Hegel and Marx were heirs to the thinking of Newton, Descartes, Locke, and Smith. Hegel finished the process of secularizing theology—and that is put in his own terms—he secularized the religious thinking through which Europe understood the universe. Then Marx put Hegel's philosophy in terms of "materialism," which is to say that Marx despiritualized Hegel's work altogether. Again, this is in Marx' own terms. And this is now seen as the future revolutionary potential of Europe. Europeans may see this as revolutionary, but American Indians see it simply as still more of that same old European conflict between being and gaining. The intellectual roots of a new Marxist form of European imperialism lie in Marx's—and his followers'—links to the tradition of Newton, Hegel, and the others.

Being is a spiritual proposition. Gaining is a material act. Traditionally, American Indians have always attempted to be the best people they could. Part of that spiritual process was and is to give away wealth, to discard wealth in order not to gain. Material gain is an indicator of false status among traditional people, while it is "proof that the system works" to Europeans. Clearly, there are two completely opposing views at issue here, and Marxism is very far over to the other side from the American Indian view. But let's look at a major implication of this; it is not merely an intellectual debate.

The European materialist tradition of despiritualizing the universe is very similar to the mental process which goes into dehumanizing another person. And who seems most expert at de humanizing other people? And why? Soldiers who have seen a lot of combat learn to do this to the enemy before going back into combat. Murderers do it before going out to commit murder. Nazi SS guards did it to concentration camp inmates. Cops do it.
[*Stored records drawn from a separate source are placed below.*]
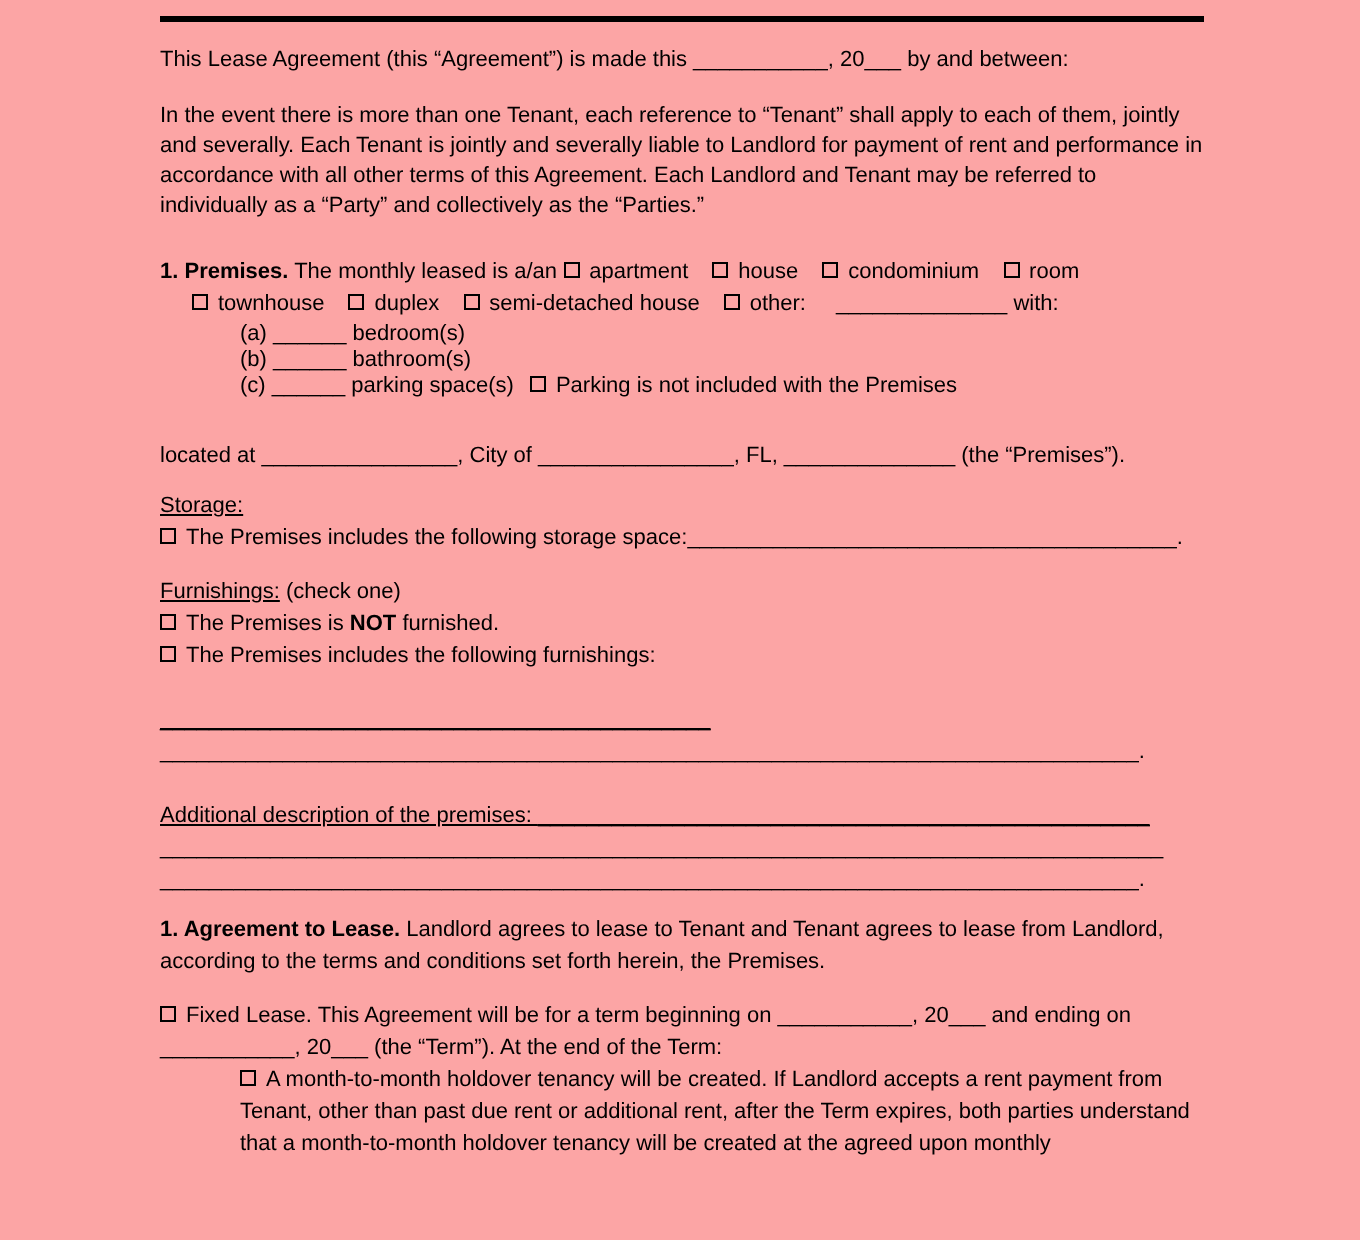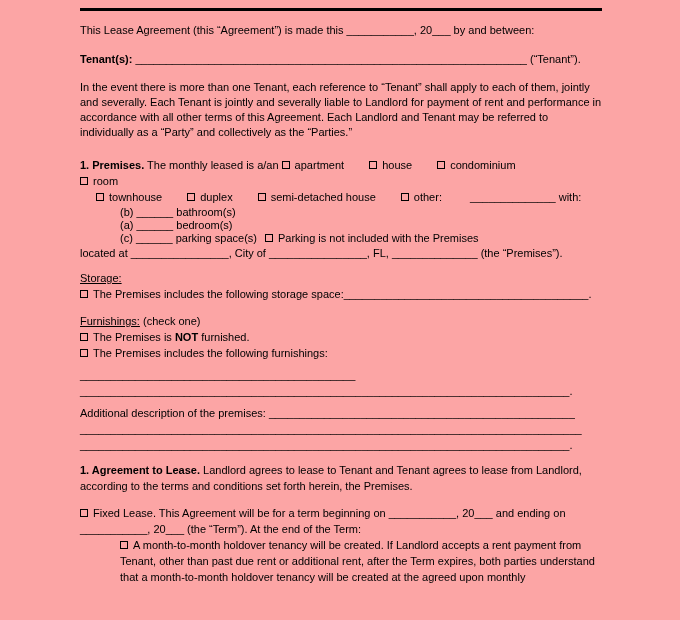--- a/index.html
+++ b/index.html
@@ -54,7 +54,6 @@
   <p class="mt11"><span>This Lease Agreement (this “Agreement”) is made this ___________, 20___ by and between:</span></p>
 
 
-  <p class="mt13"><b>Tenant(s):</b><span> ________________________________________________________________ (“Tenant”).</span></p>
 
   <p class="mt13 lh15"><span>In the event there is more than one Tenant, each reference to “Tenant” shall apply to each of them, jointly and severally. Each Tenant is jointly and severally liable to Landlord for payment of rent and performance in accordance with all other terms of this Agreement. Each Landlord and Tenant may be referred to individually as a “Party” and collectively as the “Parties.”</span></p>
 

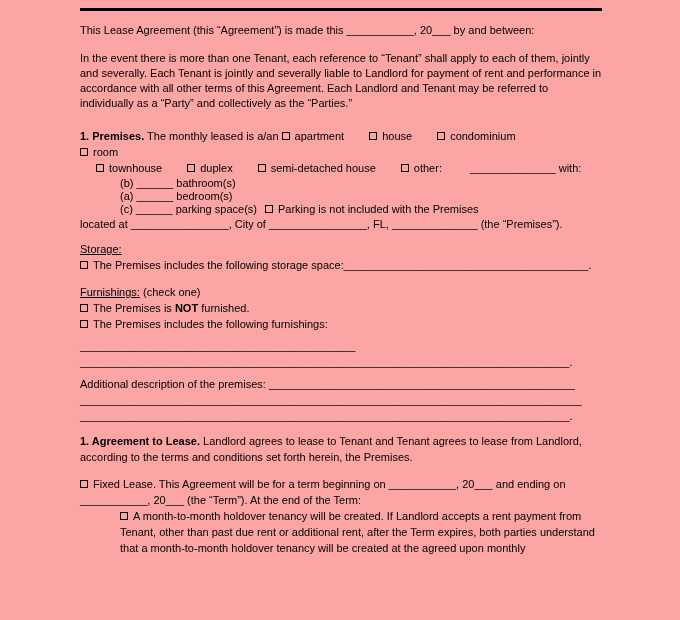--- a/index.html
+++ b/index.html
@@ -27,7 +27,7 @@
     border: 1px solid #000;
     margin-right: 5px;
   }
-  .opt { margin-right: 25px; white-space: nowrap; }
+  .opt { margin-right: 12px; white-space: nowrap; }
   .ml8 { margin-left: 8px; }
   .indent1 { padding-left: 16px; }
   .indent2 { padding-left: 40px; }

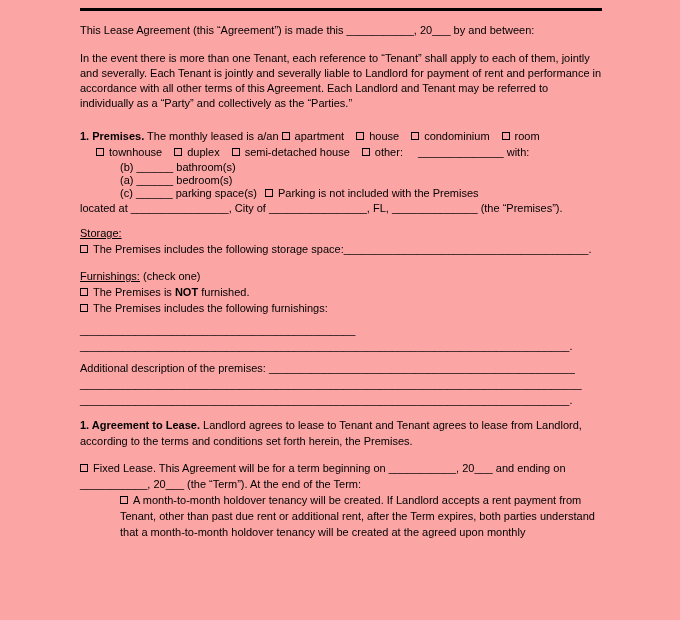--- a/index.html
+++ b/index.html
@@ -62,8 +62,8 @@
   <p class="indent1"><span class="opt"><span class="cb"></span><span>townhouse</span></span><span class="opt"><span class="cb"></span><span>duplex</span></span><span class="opt"><span class="cb"></span><span>semi-detached house</span></span><span class="opt"><span class="cb"></span><span>other:</span></span><span> ______________ </span><span>with:</span></p>
 
   <div class="indent2 mt1">
+    <div class="tight"><span>(a) ______ bedroom(s)</span></div>
     <div class="tight"><span>(b) ______ bathroom(s)</span></div>
-    <div class="tight"><span>(a) ______ bedroom(s)</span></div>
     <div class="tight"><span>(c) ______ parking space(s)</span><span class="opt ml8"><span class="cb"></span><span>Parking is not included with the Premises</span></span></div>
   </div>
 

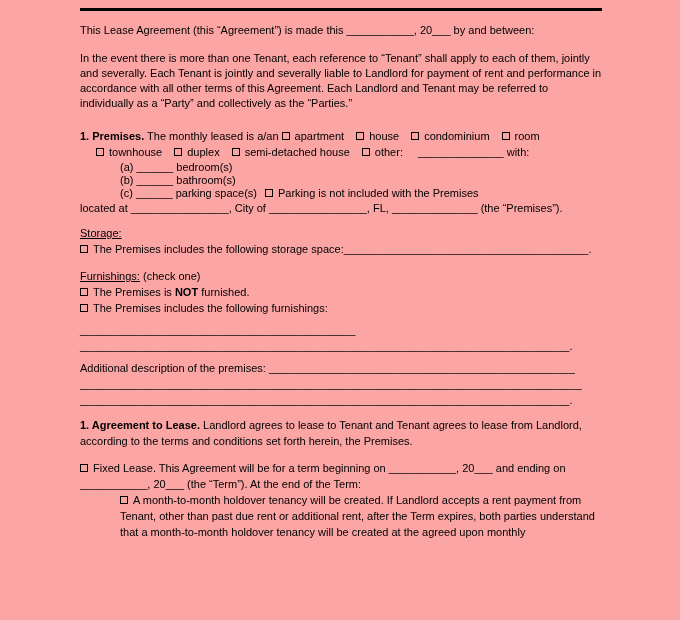--- a/index.html
+++ b/index.html
@@ -39,7 +39,7 @@
   .mt9 { margin-top: 9px; }
   .mt10 { margin-top: 10px; }
   .mt11 { margin-top: 11px; }
-  .mt12 { margin-top: 0; }
+  .mt12 { margin-top: 20px; }
   .mt13 { margin-top: 13px; }
   .mt15 { margin-top: 15px; }
   .mt17 { margin-top: 17px; }

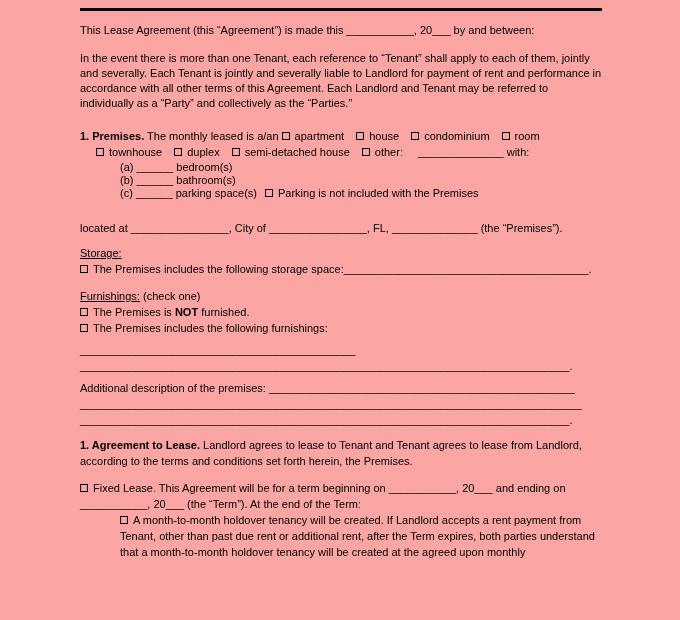--- a/index.html
+++ b/index.html
@@ -35,7 +35,7 @@
   .lh15 { line-height: 15px; }
   .mt0 { margin-top: 0; }
   .mt1 { margin-top: 1px; }
-  .mt3 { margin-top: 6px; }
+  .mt3 { margin-top: 16px; text-decoration: underline; }
   .mt9 { margin-top: 9px; }
   .mt10 { margin-top: 10px; }
   .mt11 { margin-top: 11px; }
Corporation leaders do it to the workers they send into uranium mines and steel mills. Politicians do it to everyone in sight. And what the process has in common for each group doing the dehumanizing is that it makes it all right to kill and other wise destroy other people. One of the Christian commandments says, "Thou shalt not kill," at least not humans, so the trick is to mentally convert the victims into nonhumans. Then you can proclaim violation of your own commandment as a virtue.

In terms of the despiritualization of the universe, the mental process works so that it becomes virtuous to destroy the planet. Terms like progress and development are used as cover words here, the way victory and freedom are used to justify butchery in the dehumanization process. For example, a real estate speculator may refer to "developing" a parcel of ground by opening a gravel quarry; development here means total, permanent destruction, with the earth itself removed. But European logic has gained a few tons of gravel with which more land can be "developed" through the construction of road beds. Ultimately, the whole universe is open—in the European view—to this sort of insanity.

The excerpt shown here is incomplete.